May 19, 2020
Today we’re announcing:
We’ve built and deployed GrokNet, a universal computer vision system designed for shopping. It can identify fine-grained product attributes across billions of photos — in different categories, such as fashion, auto, and home decor.
GrokNet is powering new Marketplace features for buyers and sellers today and we’re testing automatic product tagging on Facebook Pages to help make photos shoppable.
We’re also introducing Rotating View, a state-of-the-art 3D-like photo capability that allows anyone with a camera on their phone to capture multi-dimensional panoramic views of their listings on Marketplace.
And we’ve advanced research by creating a state of the art technique to predict occluded or layered objects in photos (like a shirt beneath a jacket).
These advancements are part of the foundation we’re building to develop an entirely new way to shop on our platforms — making it easier for individuals and small businesses to showcase their products to billions of people, and for buyers to find exactly what they’re looking for.
Think about the last time you shopped for clothes online. Maybe you found what you wanted, but most likely it required browsing dozens of possible options and guessing what would actually fit you and pair well with items you already own.
Now imagine having an AI lifestyle assistant to recommend just the right blue raincoat — one that matches your personal taste, complements your favorite plaid scarf, and will come in handy on your upcoming trip to Washington because there's a chance of drizzle. What if the same AI lifestyle assistant could help you shop for a new rug just by analyzing a photo of your home’s understated Scandinavian decor? Before buying, you could automatically generate a virtual replica in 3D to see how it might fit in your room and even share it in real time with your friends to see what they think.

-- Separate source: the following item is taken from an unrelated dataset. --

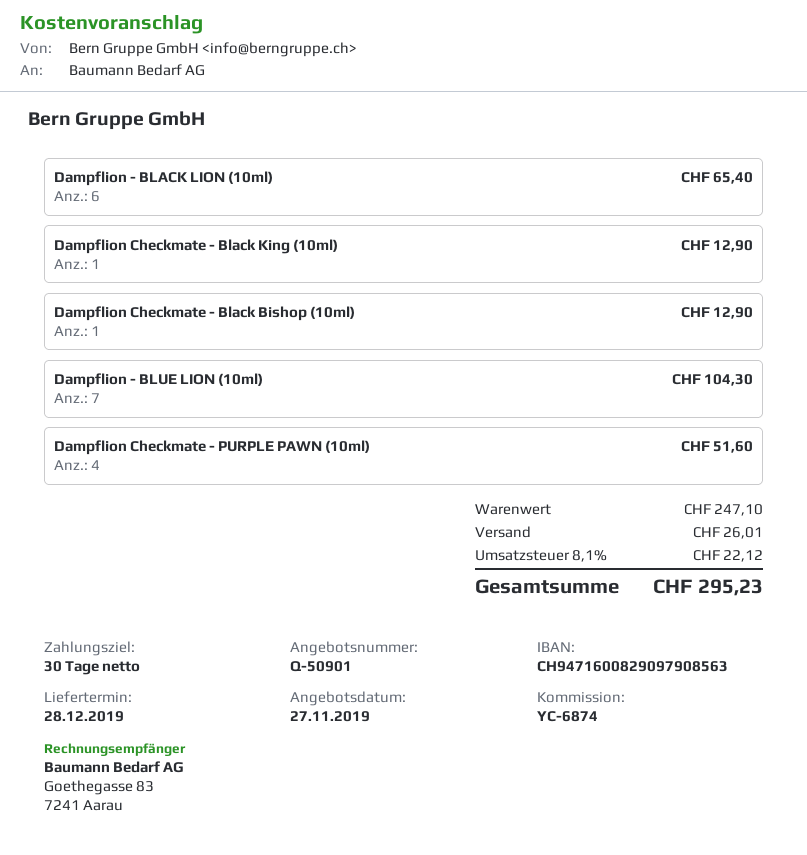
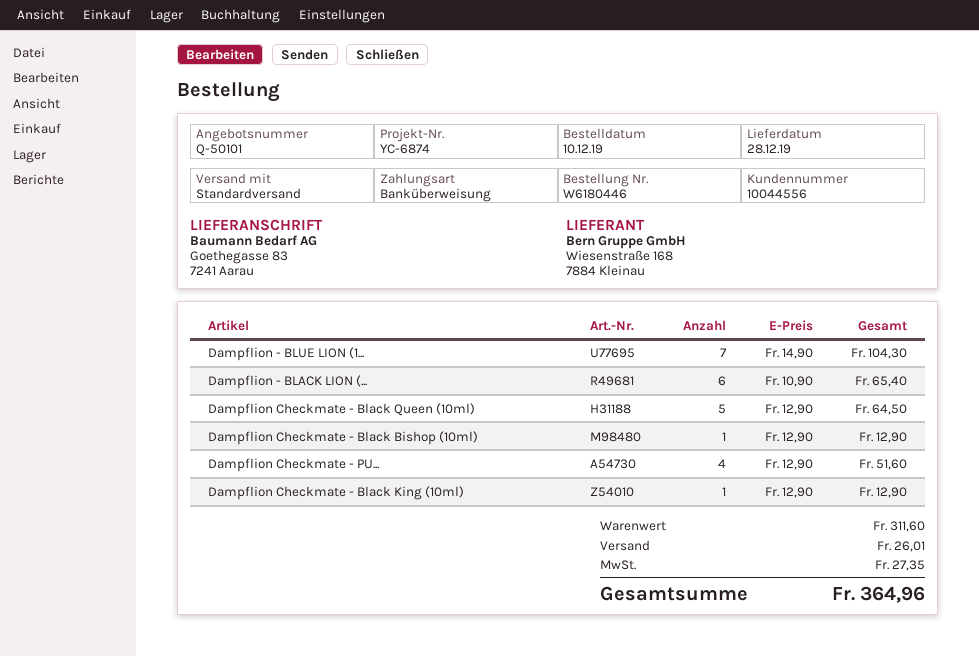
quote number: Q-50901 -> Q-50101
Dampflion Checkmate - Black Queen (10ml): none -> 5 for 64.50
subtotal: 247.10 -> 311.60
tax: 22.12 -> 27.35
total: 295.23 -> 364.96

Shopping is extremely challenging for AI systems to tackle because personal taste is so subjective. To build a truly intelligent assistant, we need to teach systems to understand each individual’s taste and style — and the context that matters when searching for a product to fit a specific need or situation. In addition, for a system to work for our platforms, it needs to work for everyone’s subjective preferences, globally. That means working for diverse body types and understanding different global trends and socioeconomic factors. Today, we are one step closer to making this vision a reality as we unveil the details of our AI-powered shopping systems, which leverage state-of the-art image recognition models to improve the way people buy, sell, and discover items.

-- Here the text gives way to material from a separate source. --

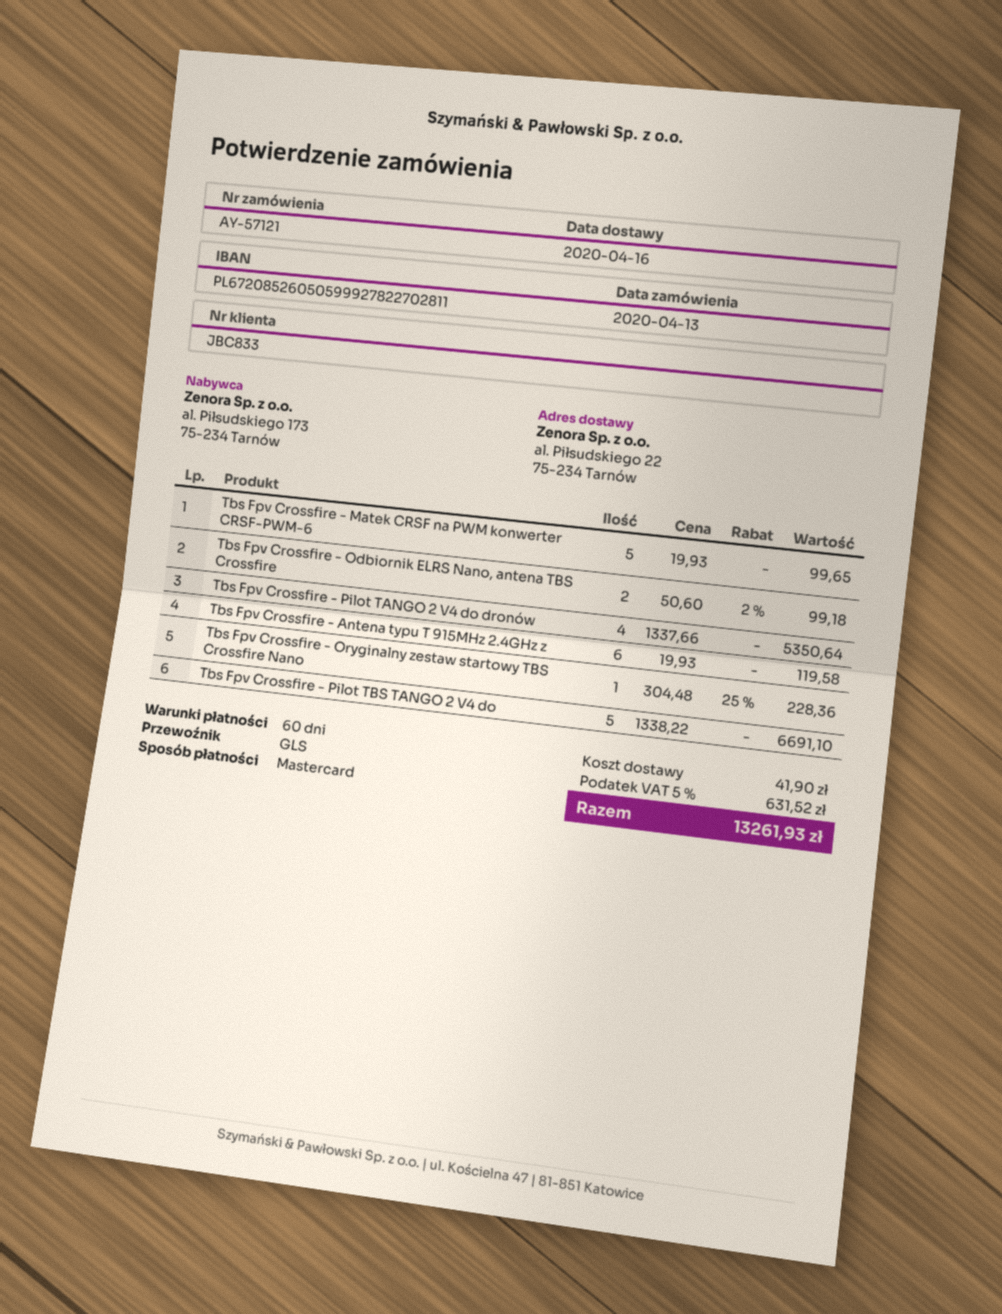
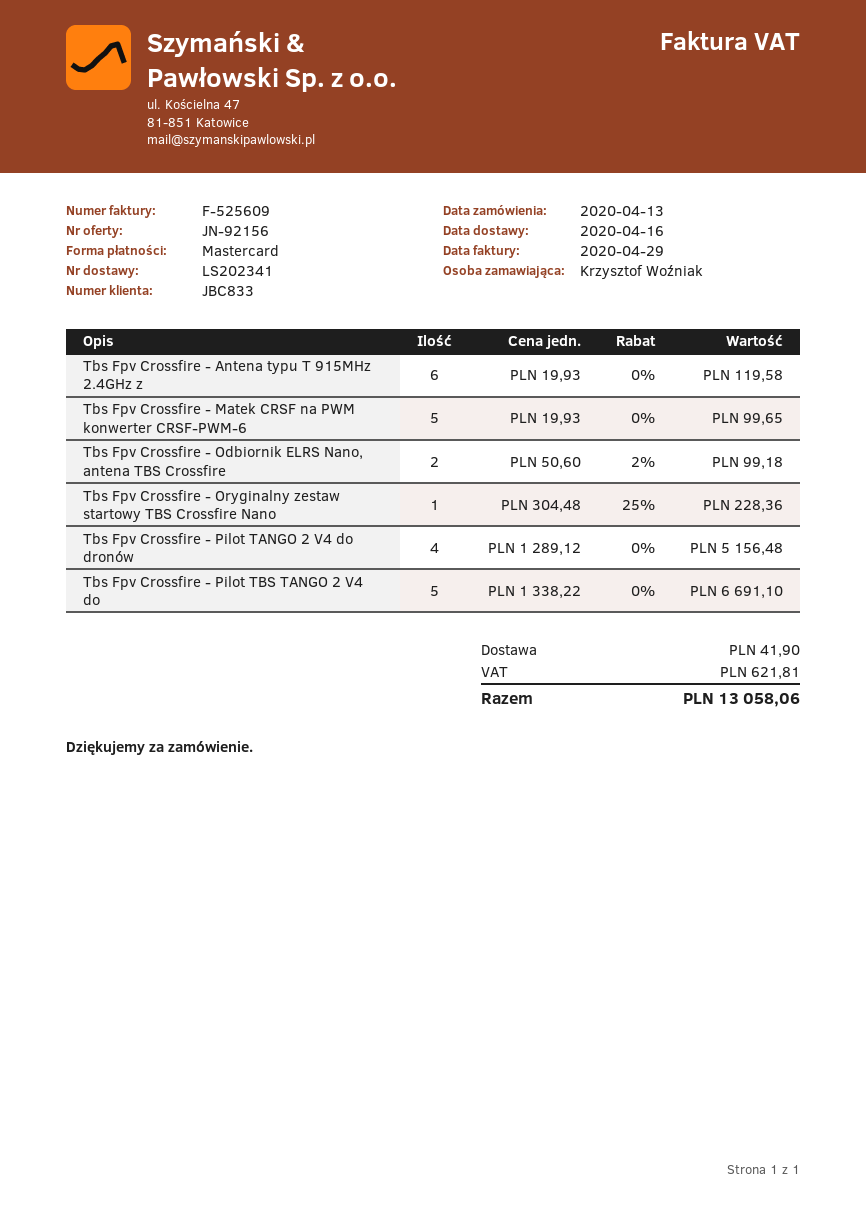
Tbs Fpv Crossfire - Pilot TANGO 2 V4 do dronów: 4 x 1337.66 = 5350.64 -> 4 x 1289.12 = 5156.48
tax: 631.52 -> 621.81
total: 13261.93 -> 13058.06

This all starts by improving segmentation, detection, and classification. We need systems to know where items appear in a photo, and specifically what the items are. This helps us deliver fine-grained visual intelligence for dozens of shopping categories. Today, we can understand that a person is wearing a suede-collared polka-dot dress, even if half of her is hidden behind her office desk. We can also understand whether that desk looks like it’s made of wood or metal.
Our long-term vision is to build an all-in-one AI lifestyle assistant that can accurately search and rank billions of products, while personalizing to individual tastes. That same system would make online shopping just as social as shopping with friends in real life. Going one step further, it would advance visual search to make your real-world environment shoppable. If you see something you like (clothing, furniture, electronics, etc.), you could snap a photo of it and the system would find that exact item, as well as several similar ones to purchase right then and there.
Most product recognition models work well for a single product vertical, such as fashion or home decor. That type of system wasn’t going to work across Facebook’s services, where millions of people post, buy, and sell products across dozens of categories, ranging from SUVs to stilettos to side tables. We needed a single model to correctly identify products across all fine-grained product categories.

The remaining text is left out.